Жильбер проиграл первое очко.
– Скажите откровенно, Жильбер, если можете, признайтесь, что больше меня не любите или любите нас обеих…
– А если так, что вы на это скажете? – спросил Жильбер.
– Я бы сказала, что это чудовищно!
– Да нет, это просто ошибка.
– Вашего сердца?
– Нашего общества. Существуют страны, где мужчины могут иметь семь или восемь жен.
– Это не по-христиански, – в волнении отвечала Николь.
– Зато по-философски, – высокомерно парировал Жильбер.
– Господин философ! Вы бы согласились, если бы я вслед за вами завела еще одного любовника?
– Мне не хотелось бы по отношению к вам быть жестоким тираном. Кроме того, я не хотел бы сдерживать ваши сердечные порывы… Святая свобода заключается в том, чтобы уважать свободу выбора другого человека. Смени вы любовника, Николь, я не смог бы требовать от вас верности, которой, по моему глубокому убеждению, в природе не существует.
– Ах, теперь вы сами видите, что не любите меня! – вскричала Николь.

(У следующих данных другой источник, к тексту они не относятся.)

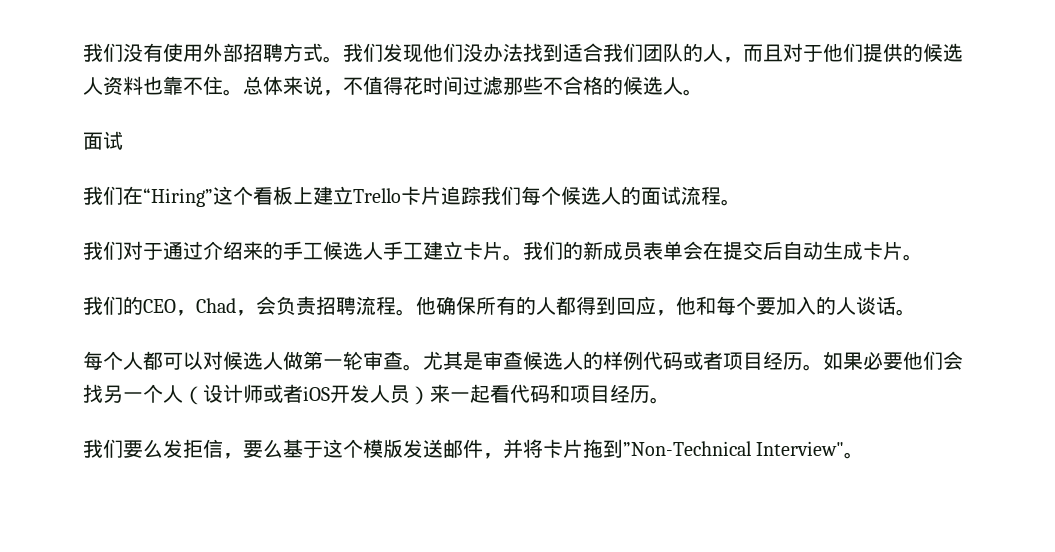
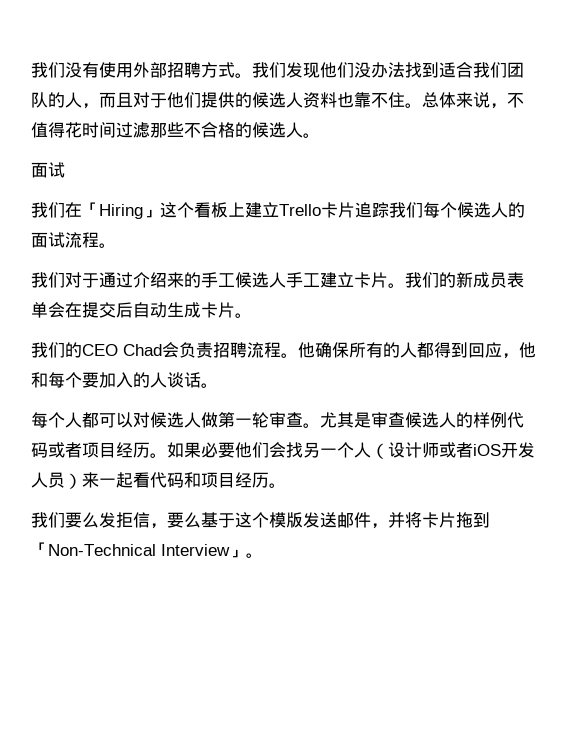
[143,188,213,207] “Hiring” -> [82,202,160,219] 「Hiring」
[176,298,256,316] ，Chad， -> [123,344,162,356] Chad
[623,441,845,456] ”Non-Technical Interview" -> [31,542,246,558] 「Non-Technical Interview」

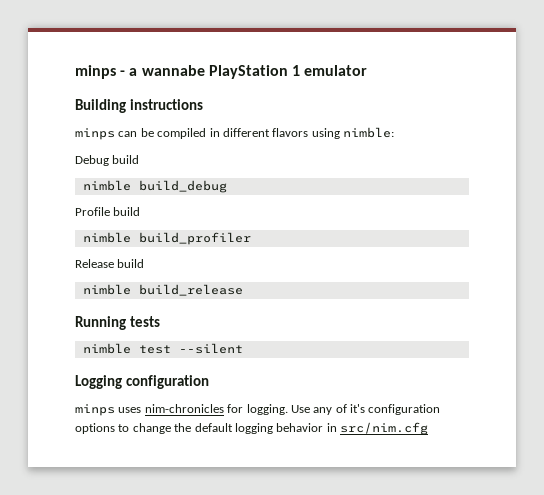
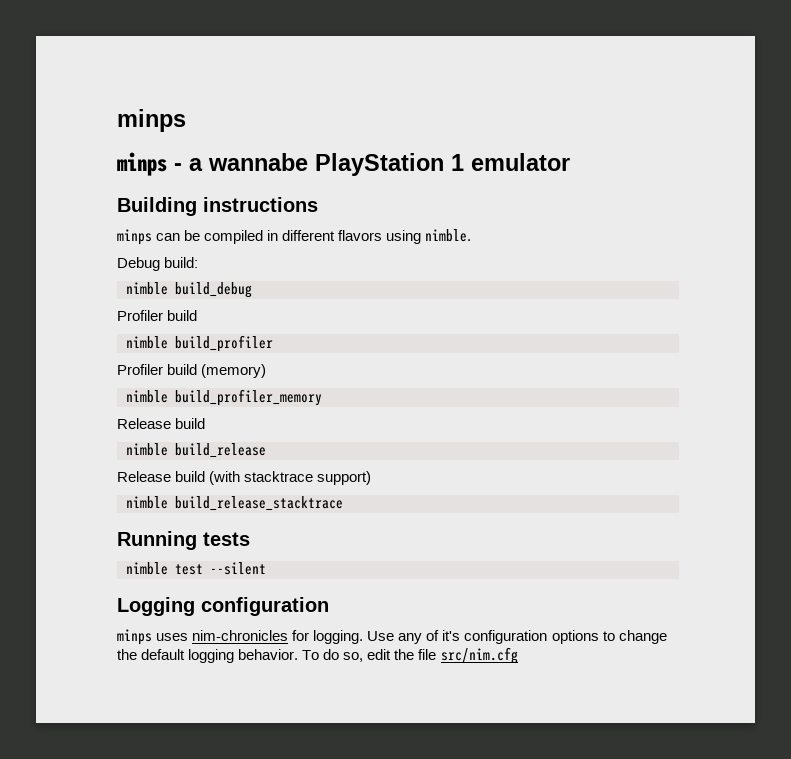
[75,65,116,79] minps -> [117,109,186,132] [117,152,167,176] minps // minps
[343,127,394,138] nimble: -> [425,229,472,242] nimble.
[112,155,140,164] build -> [164,257,199,268] build:
[75,207,110,216] Profile -> [117,310,163,321] Profiler
(251, 238) none -> [117,364,267,378] [126,389,322,406] // Profiler build (memory) // nimble build_profiler_memory
(243, 290) none -> [117,471,372,485] [126,496,343,511] // Release build (with stacktrace support) // nimble build_release_stacktrace
[276,423,337,432] behavior in -> [238,649,437,662] behavior. To do so, edit the file

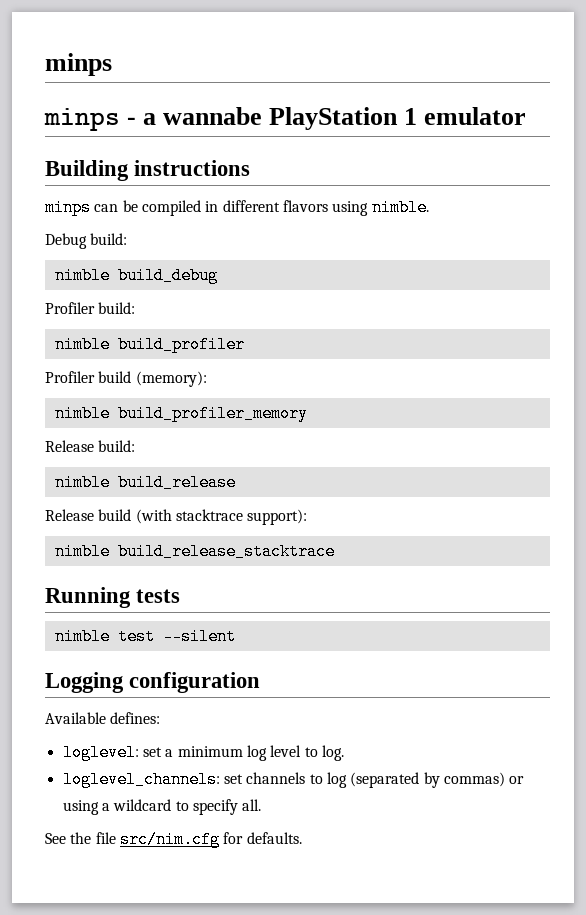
[167,310,198,321] build -> [98,302,136,314] build:
[201,364,267,378] (memory) -> [135,371,207,387] (memory):
[175,418,206,429] build -> [98,440,136,452] build:
[317,471,372,485] support) -> [247,509,308,525] support):
[117,629,667,645] [117,649,392,663] minps uses nim-chronicles for logging. Use any of it's configuration options to change the default logging behavior. To do so, edit -> [45,712,161,724] [62,744,344,761] [62,771,525,788] [62,799,262,815] [45,833,66,844] Available defines: // loglevel: set a minimum log level to log. // loglevel_channels: set channels to log (separated by commas) or using a wildcard to specify all. // See
(518, 655) none -> [223,832,302,844] for defaults.

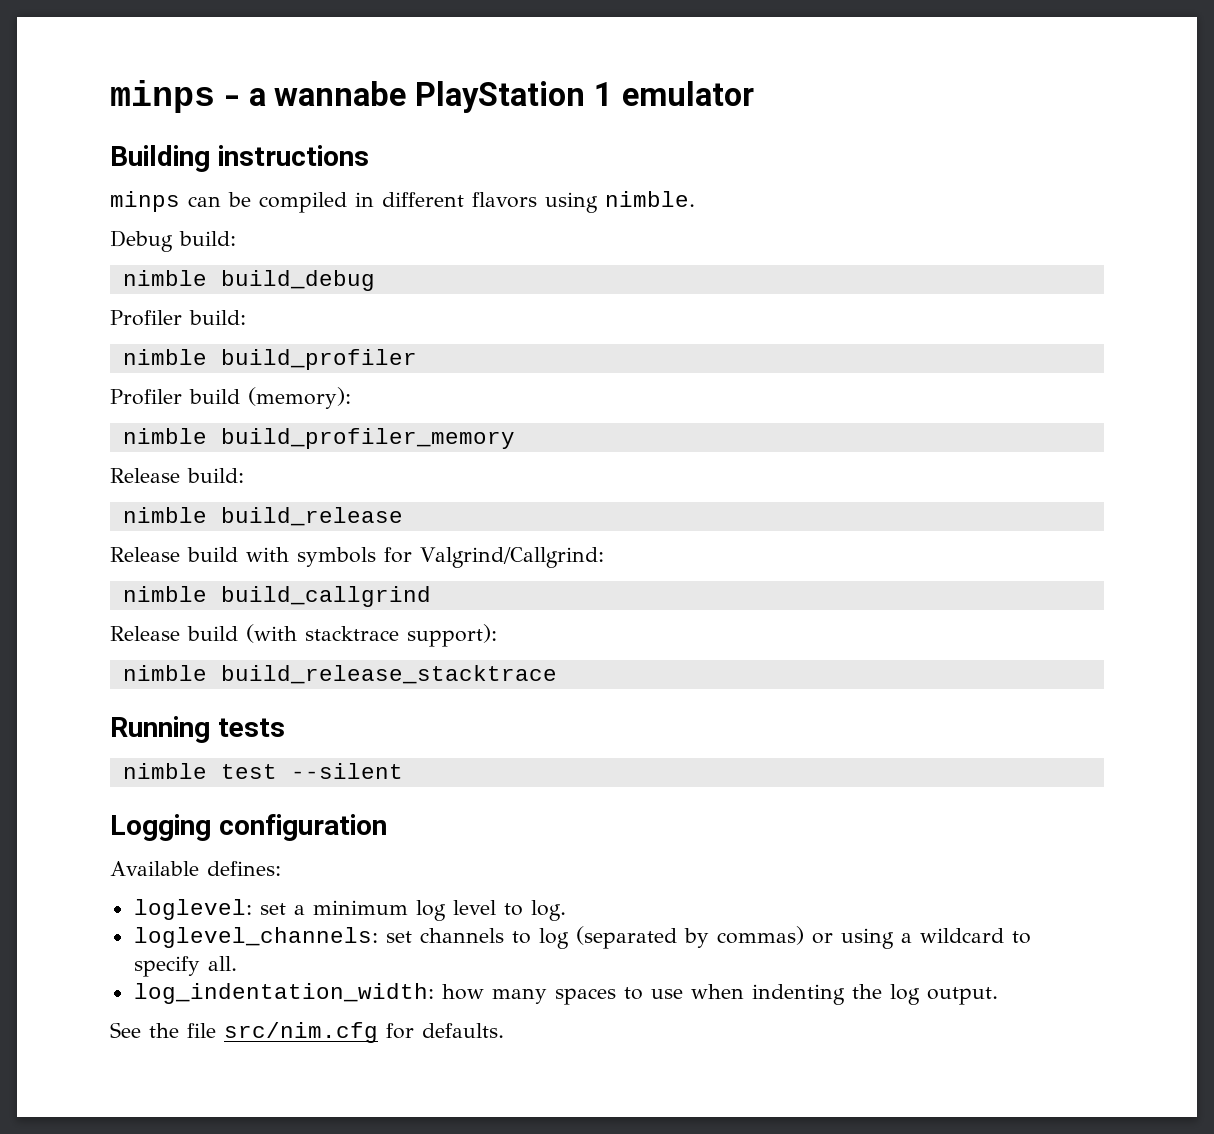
[45,53,112,76] [44,108,120,131] minps // minps -> [110,80,215,113] minps
(236, 482) none -> [110,547,604,568] [122,586,431,607] // Release build with symbols for Valgrind/Callgrind: // nimble build_callgrind
(262, 805) none -> [133,983,998,1005] // log_indentation_width: how many spaces to use when indenting the log output.

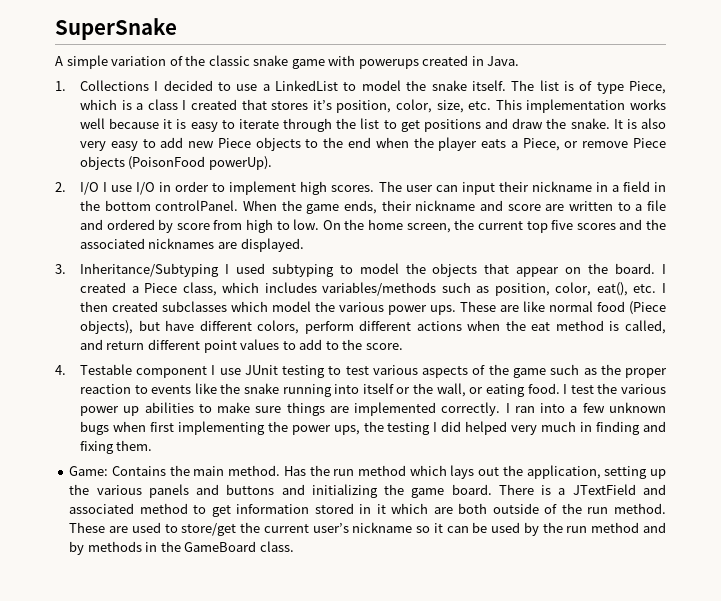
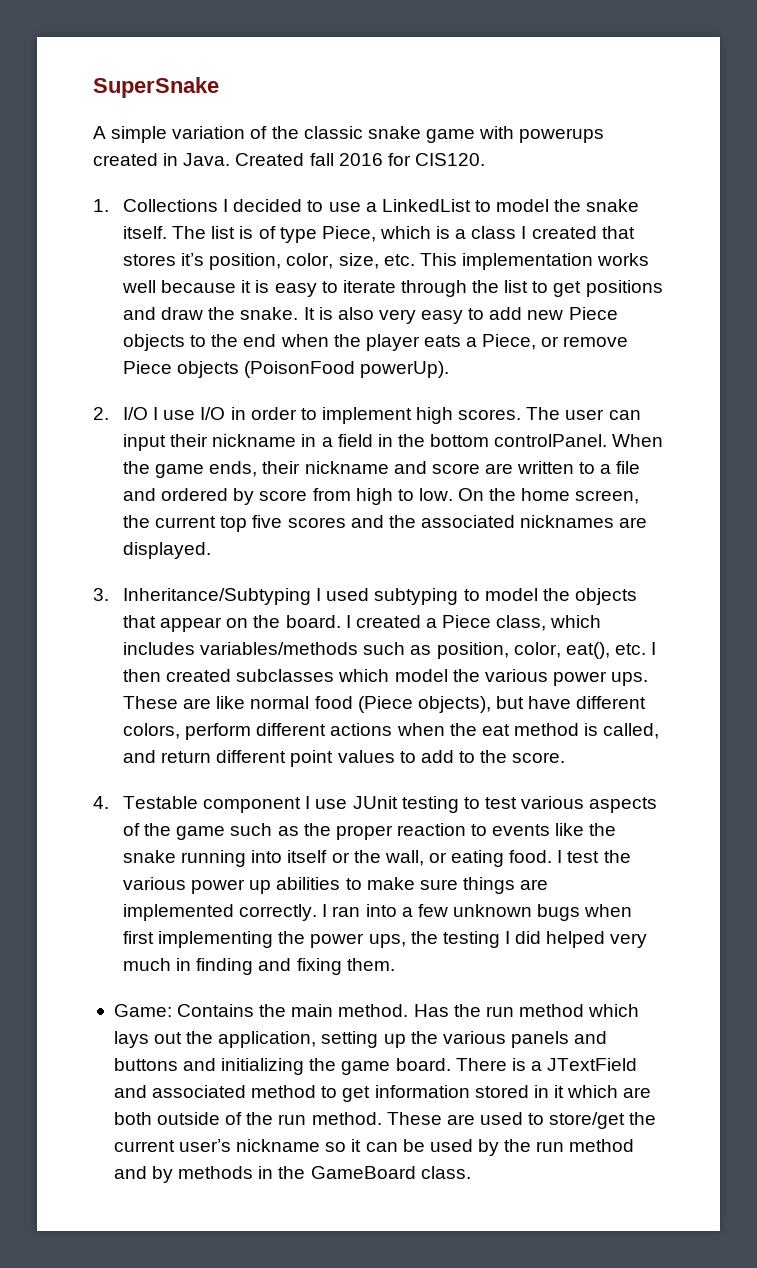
(520, 61) none -> [235,153,485,166] Created fall 2016 for CIS120.

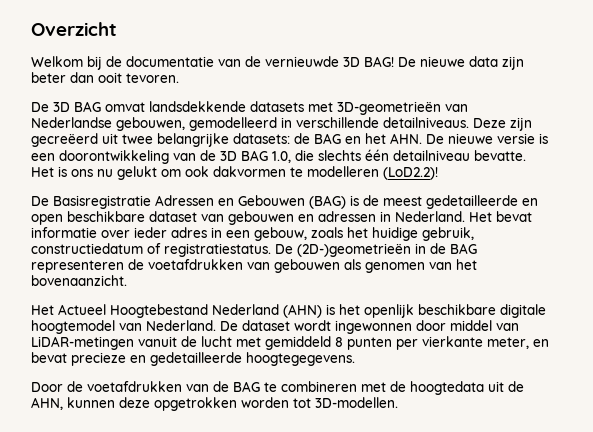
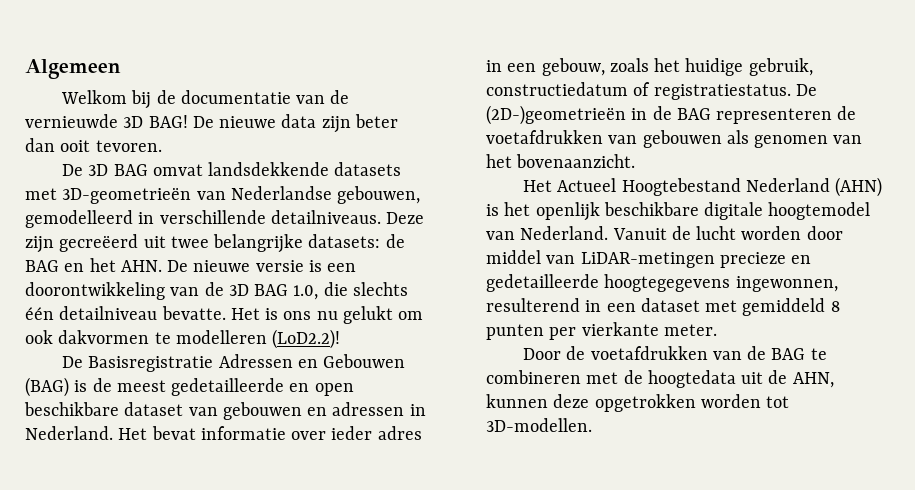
[31,22,117,36] Overzicht -> [25,59,121,79] Algemeen
[220,320,519,334] [31,336,232,350] De dataset wordt ingewonnen door middel van LiDAR-metingen vanuit de lucht -> [612,226,843,240] [486,250,812,268] [486,274,838,292] [486,298,700,312] Vanuit de lucht worden door middel van LiDAR-metingen precieze en gedetailleerde hoogtegegevens ingewonnen, resulterend in een dataset
[487,337,549,349] [31,352,355,366] meter, en bevat precieze en gedetailleerde hoogtegegevens. -> [663,324,717,336] meter.

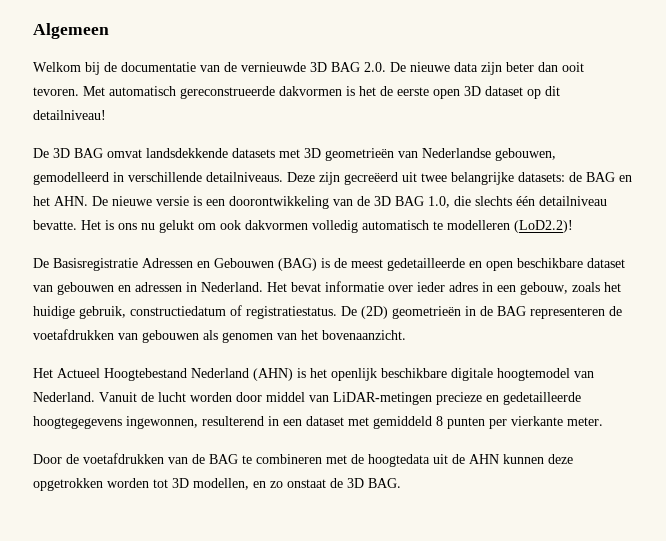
[148,115,188,128] BAG! -> [331,62,386,72] BAG 2.0.
(162, 146) none -> [83,86,560,99] [33,110,106,120] Met automatisch gereconstrueerde dakvormen is het de eerste open 3D dataset op dit detailniveau!
[62,187,192,204] 3D-geometrieën -> [304,148,394,161] 3D geometrieën
(150, 337) none -> [312,220,429,233] volledig automatisch
[486,105,626,125] (2D-)geometrieën -> [361,306,461,319] (2D) geometrieën
[792,372,834,388] AHN, -> [469,454,499,464] AHN
[486,418,592,432] 3D-modellen. -> [172,478,401,490] 3D modellen, en zo onstaat de 3D BAG.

Жильбер был силен в разглагольствованиях – и не потому, что обладал логическим умом. Он знал все-таки больше, чем знала Николь. Николь читала иногда для развлечения; Жильбер читал не только забавные книги, но и такие, из которых мог извлечь пользу.
В споре Жильбер постепенно обретал хладнокровие, которое стало изменять Николь.